With a formal history of only 32 years, Shenzhen metropolis accommodates more than 10 million people with an average age of around 30. There are high proportions of rural–urban migrants and children aged 0–14 years. No major HFMD epidemic had been observed in Shenzhen until 2008 when case reports suddenly surged to an unprecedented high level, in parallel with the national epidemic situation background. Although a study in 2009 indicated that the composition of HFMD pathogens in different parts of mainland China were significantly different and could include EV71, COX A16, B5, A4, A6, A10, and A12 [Reference Yang1]; EV71 had been proven to be constantly related to severe HFMD cases reported in mainland China [Reference Tan8], and the EV71 C4a genotype had been the predominant circulating virus lineage responsible for all confirmed fatal and severe cases in Shenzhen since 2003 [Reference He20]. Although our study could not include all clinically diagnosed HFMD cases for laboratory viral tests, results from more than half (57%) of the severe (and all fatal) cases and 446 sentinel-based surveillance samples might point to a potential EV71 dominant epidemiological dynamic of the viral circulation in this part of China during 2008–2011, a phenomenon that had been continuously observed in community- and hospital-based HFMD sentinel surveillance systems at different levels in Shenzhen and Guangdong Province of South China. However, given that our laboratory sampling in this study used a mixed method and was not randomized, generalization of such a result needs to be treated with caution. The pathogenic background of isolated strains from severe and non-severe HFMD cases did not indicate massive changes in the EV71 and CA16 viruses at least not until the end of 2011. As it has been shown that EV71 viruses circulating in mainland China do not have as great a genetic diversity as those from Taiwan, Singapore, or Malaysia [Reference Li21], our study confirms all EV71 strains found in Shenzhen belong to subgenotype C4a.

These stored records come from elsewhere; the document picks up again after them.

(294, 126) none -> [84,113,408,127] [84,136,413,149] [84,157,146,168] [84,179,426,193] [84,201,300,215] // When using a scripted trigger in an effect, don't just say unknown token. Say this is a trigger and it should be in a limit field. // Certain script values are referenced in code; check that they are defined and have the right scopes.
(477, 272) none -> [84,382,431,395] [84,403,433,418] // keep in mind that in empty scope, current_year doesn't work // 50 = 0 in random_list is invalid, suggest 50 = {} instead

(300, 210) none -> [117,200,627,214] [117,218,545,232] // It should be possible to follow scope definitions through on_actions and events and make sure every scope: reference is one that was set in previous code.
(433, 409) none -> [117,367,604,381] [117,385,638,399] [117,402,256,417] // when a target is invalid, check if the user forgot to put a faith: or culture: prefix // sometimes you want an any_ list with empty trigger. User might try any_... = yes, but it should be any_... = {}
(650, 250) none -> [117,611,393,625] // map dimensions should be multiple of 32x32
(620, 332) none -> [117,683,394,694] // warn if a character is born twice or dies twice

Annual incidence rates of HFMD in Shenzhen were higher than those from national reports of mainland China in the corresponding years (0·38 in 2008, 0·89 in 2009, 1·25 in 2010, 1·36 in 2011/1000) [Reference Wang22, 23]. The CSR (0·56–6·13/1000, average 4·44/1000) of HFMD observed in Shenzhen during 2008–2011 was much higher than that in Taiwan during the 1998 epidemic (0·08/1000) [Reference Ho24] and that in mainland China as a whole in 2009 (0·09/1000) [Reference Wang22]. The question that this research poses is, in the absence of change in virus, and a major change in diagnostic guidelines, why should the CSR of HFMD in Shenzhen in 2011 increase tenfold from that in 2008. Compared to its closest urban neighbour, Hong Kong, where only 39 severe cases and one fatal case of HFMD were reported to Health Protection (HP) Hong Kong during 2008–2011 [25], Shenzhen's epidemic situation of severe HFMD was far greater. The 4-year average severe CFR (6·29%), although lower than that of Taiwan (19%) more than 10 years ago, was still more than double that of mainland China in 2009 (2·55%) [Reference Wang22].

Our findings show that sex and age levels in severe case morbidity may not be as strong as they were in some other studies; however, they are similar to findings in Shanghai from 2009 to 2010 and 2007 to 2010. This study has confirmed very similar seasonality of incidence as found in Hong Kong, mainland China, and Singapore. The low rates of severe cases in schoolchildren might be related to a very strict general symptom-based screening system called ‘morning check’ in almost all schools in Shenzhen. This morning check is part of the National School Hygiene Regulation, implemented by school physicians in Shenzhen who are under technical support from district and municipal Centres for Disease Control & Prevention. The ‘red flag’ symptoms [Reference Haj-Hassan26] provided in the training materials to school physicians includ fever and rashes or vesicular lesions on the hands, feet (or/and buttocks) and oral mucosa, which are typical symptoms for HFMD and predominantly exist in the majority of HFMD patients who are at the early disease progressive stage after symptom onset.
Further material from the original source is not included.